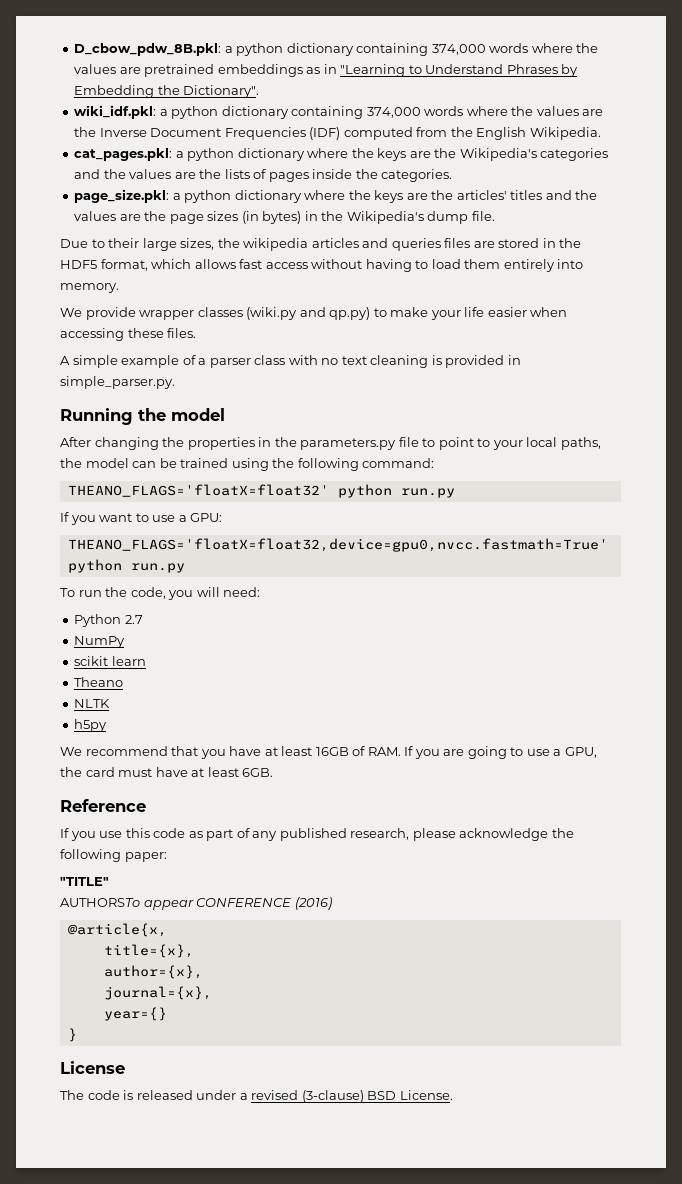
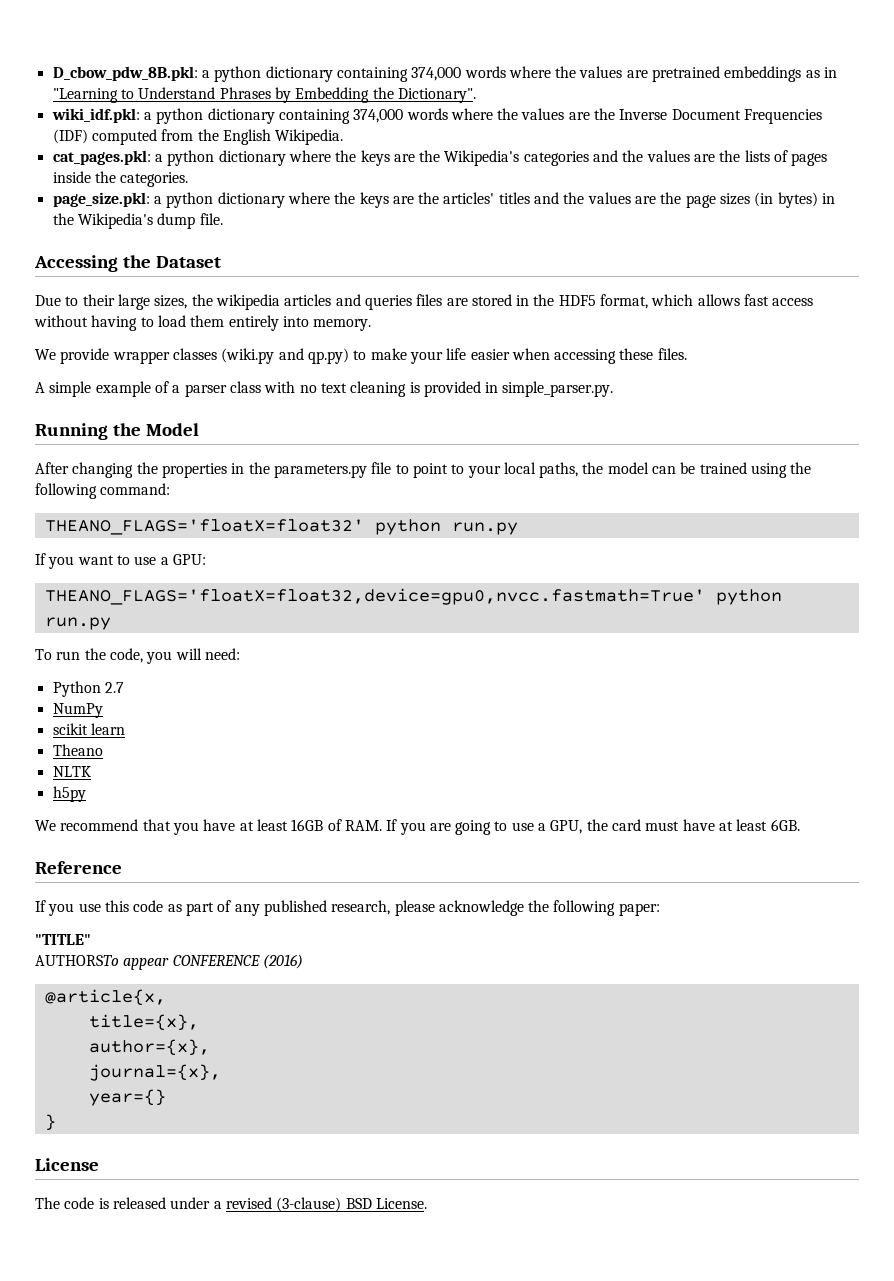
(495, 216) none -> [34,255,221,272] // Accessing the Dataset
[171,408,225,421] model -> [145,423,199,436] Model

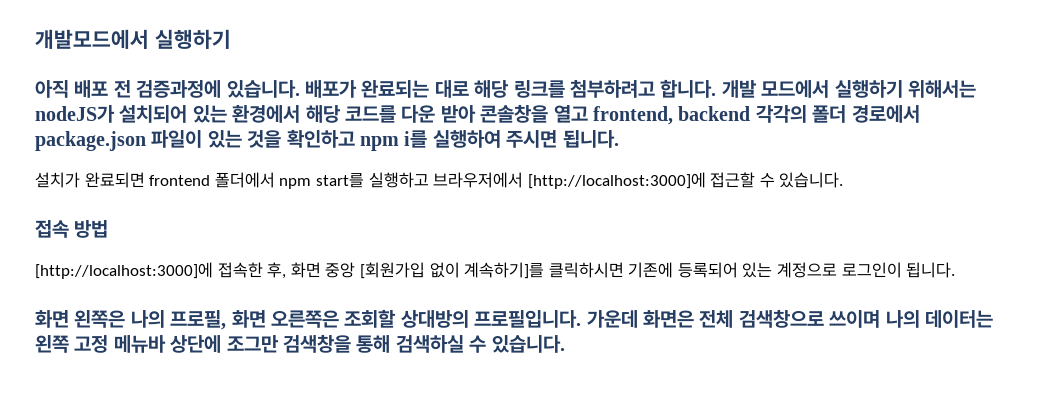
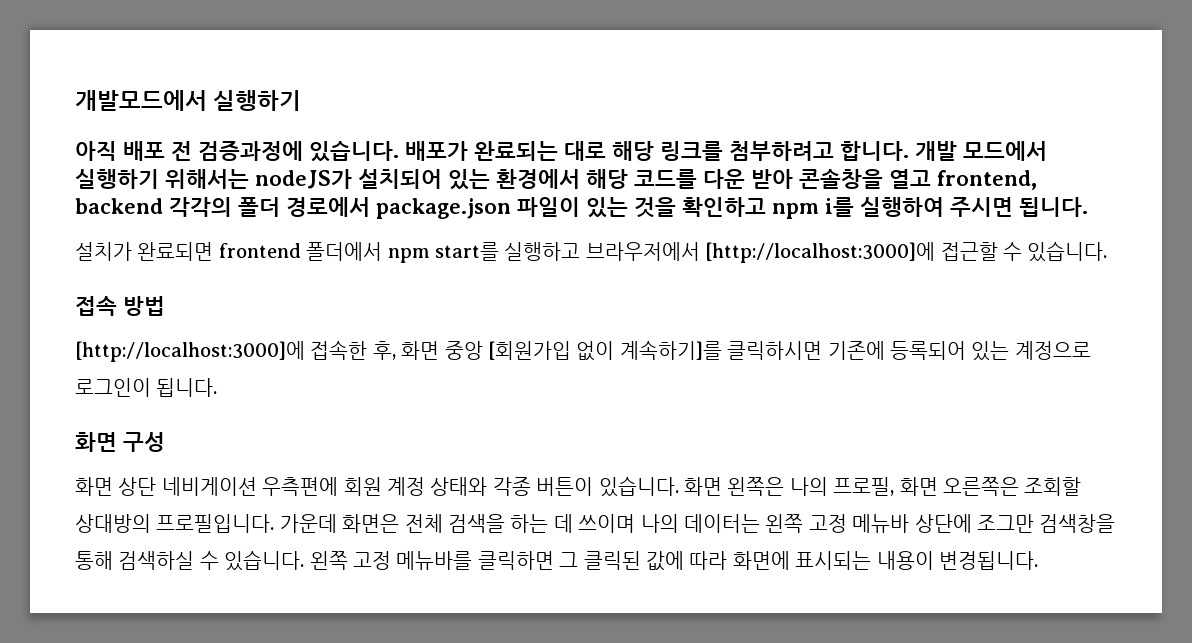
(69, 319) none -> [123,432,165,452] [75,476,722,497] 구성 // 화면 상단 네비게이션 우측편에 회원 계정 상태와 각종 버튼이 있습니다. 화면
[738,309,824,328] 검색창으로 -> [447,514,573,533] 검색을 하는 데
(565, 344) none -> [309,551,1038,571] 왼쪽 고정 메뉴바를 클릭하면 그 클릭된 값에 따라 화면에 표시되는 내용이 변경됩니다.

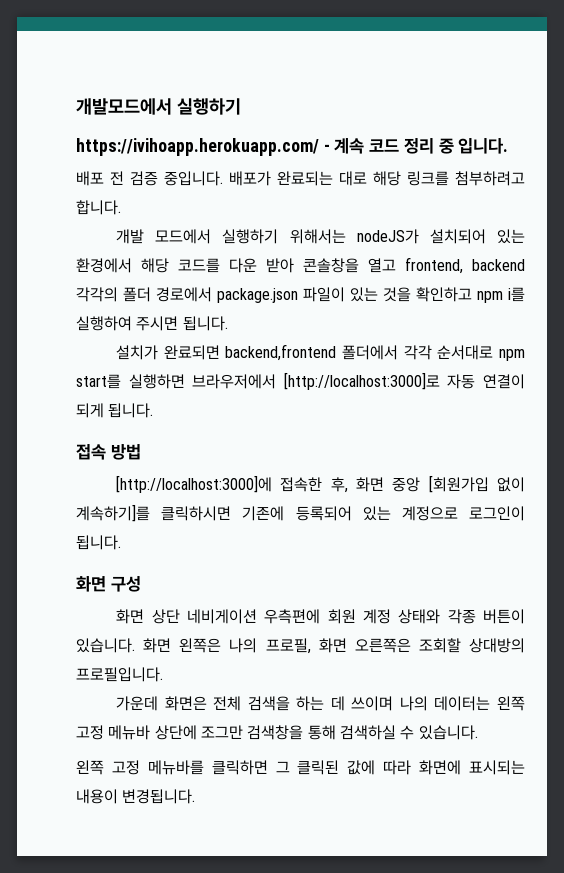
[75,141,399,162] 아직 배포 전 검증과정에 있습니다. -> [76,138,509,156] [76,171,223,186] https://ivihoapp.herokuapp.com/ - 계속 코드 정리 중 입니다. // 배포 전 검증 중입니다.
(909, 151) none -> (121, 207) //
[218,241,1108,263] frontend 폴더에서 npm start를 실행하고 브라우저에서 [http://localhost:3000]에 접근할 수 있습니다. -> [225,344,525,361] [76,372,525,390] [76,403,154,418] backend,frontend 폴더에서 각각 순서대로 npm start를 실행하면 브라우저에서 [http://localhost:3000]로 자동 연결이 되게 됩니다.
(275, 523) none -> (163, 674) //
(305, 560) none -> (478, 732) //

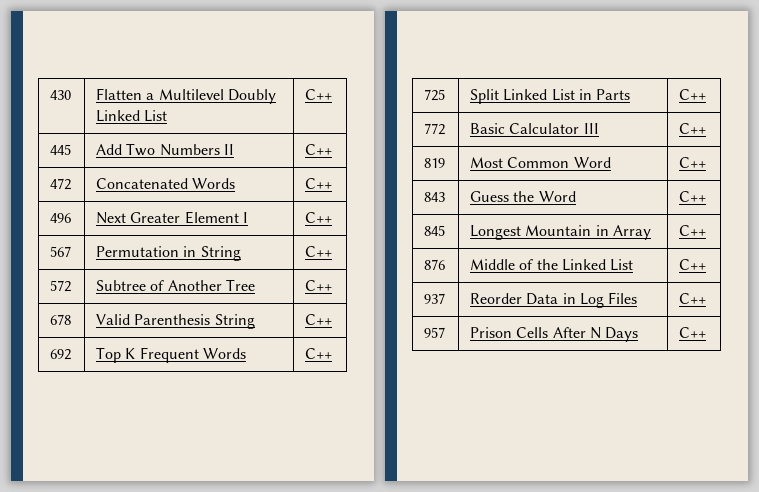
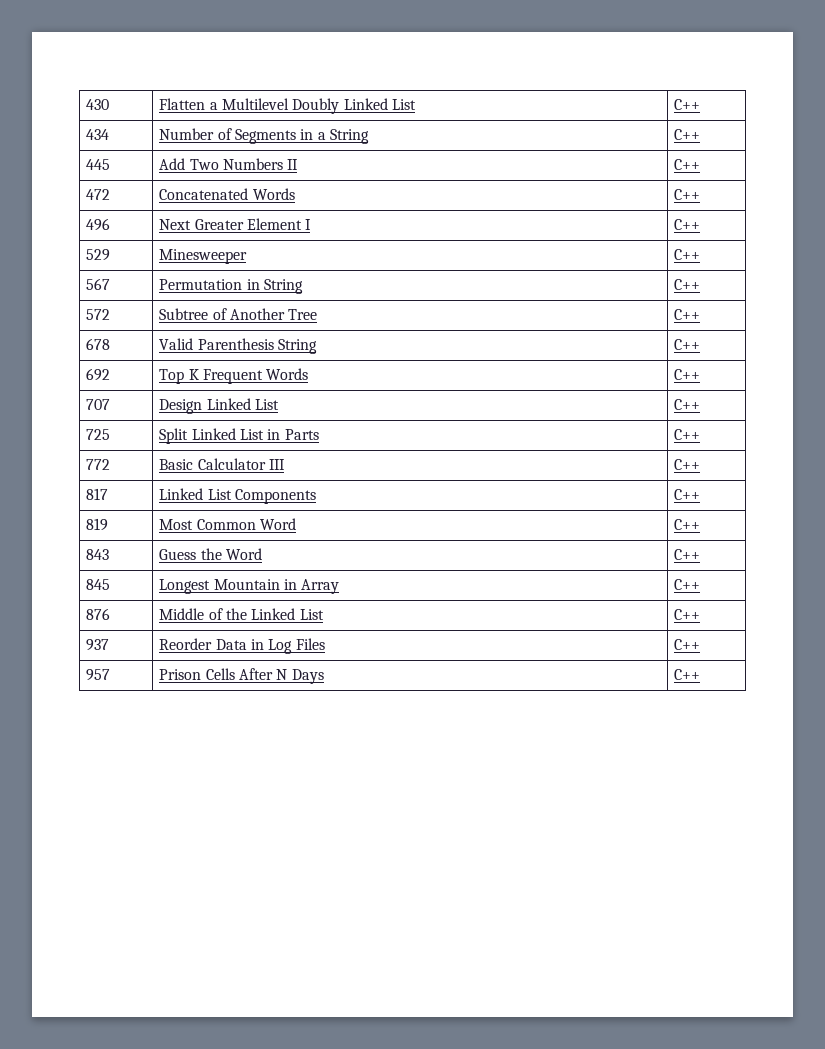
(333, 94) none -> [86,129,110,140] [159,128,369,144] [674,129,701,140] // 434 | Number of Segments in a String | C++
(333, 217) none -> [86,249,111,261] [159,249,248,264] [674,249,701,260] // 529 | Minesweeper | C++
(333, 353) none -> [86,399,111,410] [159,398,279,414] [674,399,701,410] // 707 | Design Linked List | C++
(707, 128) none -> [86,488,109,500] [159,488,316,504] [674,489,701,500] // 817 | Linked List Components | C++

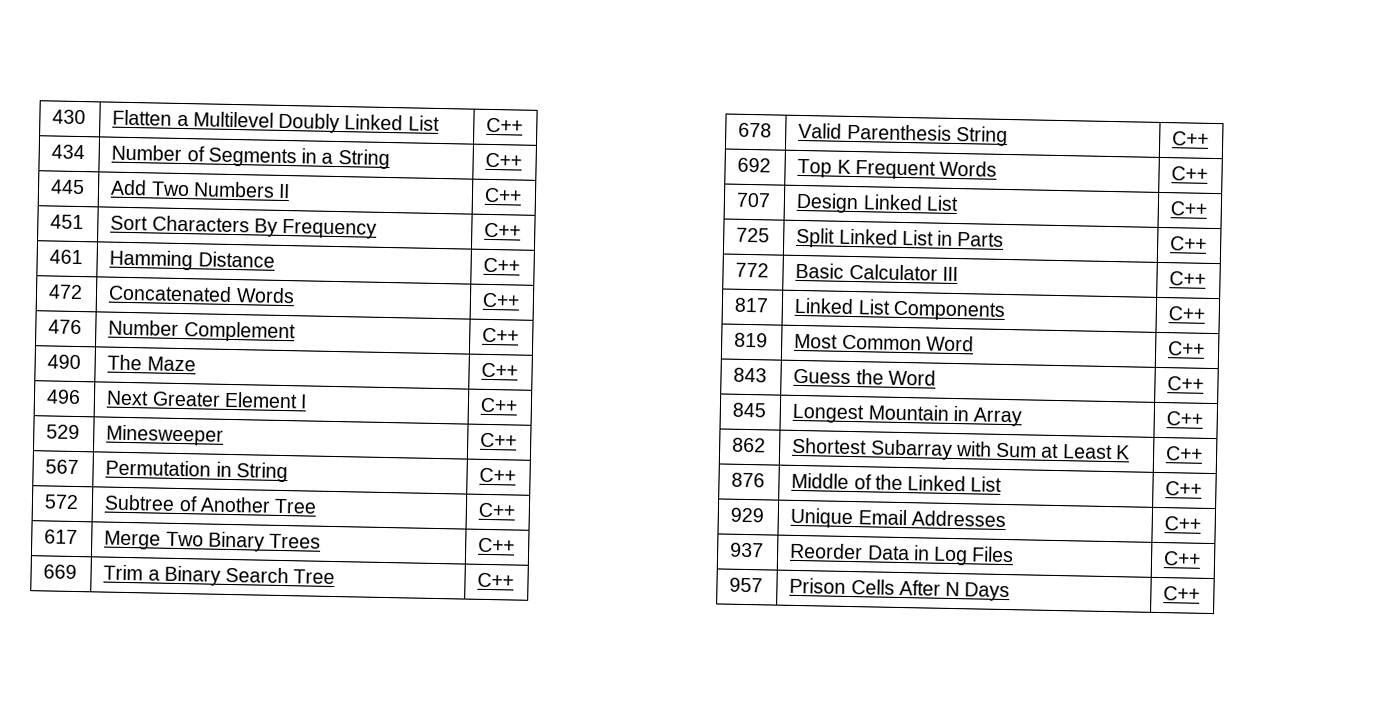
[86,189,111,200] [159,188,295,200] 472 | Concatenated Words -> [50,214,85,230] [110,215,378,239] [484,222,522,238] [49,249,84,265] [109,249,275,271] [483,257,521,273] [48,284,84,300] [108,284,295,304] [482,292,521,308] [48,319,83,335] [108,319,296,343] [482,327,520,343] [47,354,82,370] [107,354,196,372] 451 | Sort Characters By Frequency | C++ // 461 | Hamming Distance | C++ // 472 | Concatenated Words | C++ // 476 | Number Complement | C++ // 490 | The Maze
(701, 314) none -> [44,529,79,545] [104,530,322,552] [478,537,516,553] [43,564,78,580] [103,564,336,586] [477,572,515,588] // 617 | Merge Two Binary Trees | C++ // 669 | Trim a Binary Search Tree | C++
(701, 584) none -> [732,437,767,453] [792,437,1130,460] [1165,446,1204,461] // 862 | Shortest Subarray with Sum at Least K | C++
(701, 614) none -> [730,507,765,523] [790,507,1006,529] [1164,516,1202,531] // 929 | Unique Email Addresses | C++

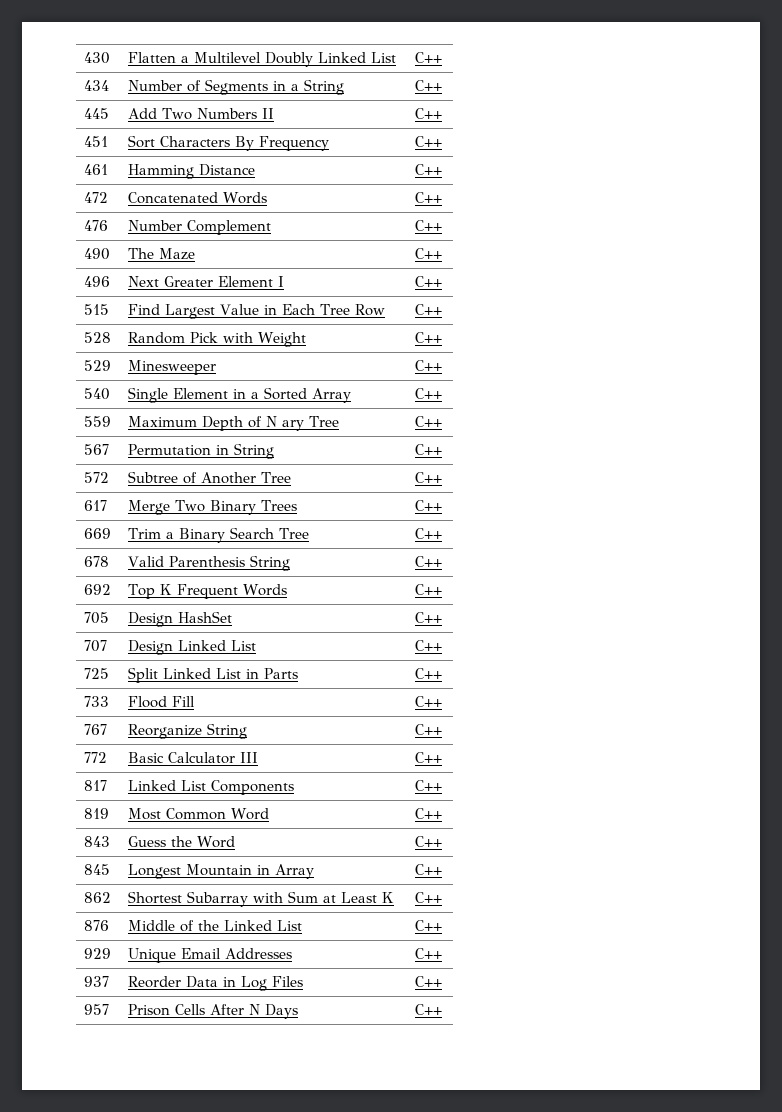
[46,424,81,440] [106,424,225,446] 529 | Minesweeper -> [84,304,110,315] [128,304,386,319] [415,304,443,315] [84,332,112,343] [128,332,307,347] [415,332,443,343] [84,360,112,371] [128,360,217,375] [415,360,443,371] [84,388,111,400] [128,387,352,403] [415,388,443,399] [84,416,112,427] [128,416,340,431] 515 | Find Largest Value in Each Tree Row | C++ // 528 | Random Pick with Weight | C++ // 529 | Minesweeper | C++ // 540 | Single Element in a Sorted Array | C++ // 559 | Maximum Depth of N ary Tree
(1209, 173) none -> [84,612,110,624] [128,611,233,627] [415,612,443,623] // 705 | Design HashSet | C++
(1208, 243) none -> [84,696,110,707] [128,696,196,708] [415,696,443,707] [84,724,108,735] [128,723,248,739] [415,724,443,735] // 733 | Flood Fill | C++ // 767 | Reorganize String | C++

# # #

What the task asks:
Each line, beginning at the one that contains "[46,424,81,440] [106,424,225,446] 529" and continuing through the end of the records, must be written out exactly, first and last included.

Exercise output:
[46,424,81,440] [106,424,225,446] 529 | Minesweeper -> [84,304,110,315] [128,304,386,319] [415,304,443,315] [84,332,112,343] [128,332,307,347] [415,332,443,343] [84,360,112,371] [128,360,217,375] [415,360,443,371] [84,388,111,400] [128,387,352,403] [415,388,443,399] [84,416,112,427] [128,416,340,431] 515 | Find Largest Value in Each Tree Row | C++ // 528 | Random Pick with Weight | C++ // 529 | Minesweeper | C++ // 540 | Single Element in a Sorted Array | C++ // 559 | Maximum Depth of N ary Tree
(1209, 173) none -> [84,612,110,624] [128,611,233,627] [415,612,443,623] // 705 | Design HashSet | C++
(1208, 243) none -> [84,696,110,707] [128,696,196,708] [415,696,443,707] [84,724,108,735] [128,723,248,739] [415,724,443,735] // 733 | Flood Fill | C++ // 767 | Reorganize String | C++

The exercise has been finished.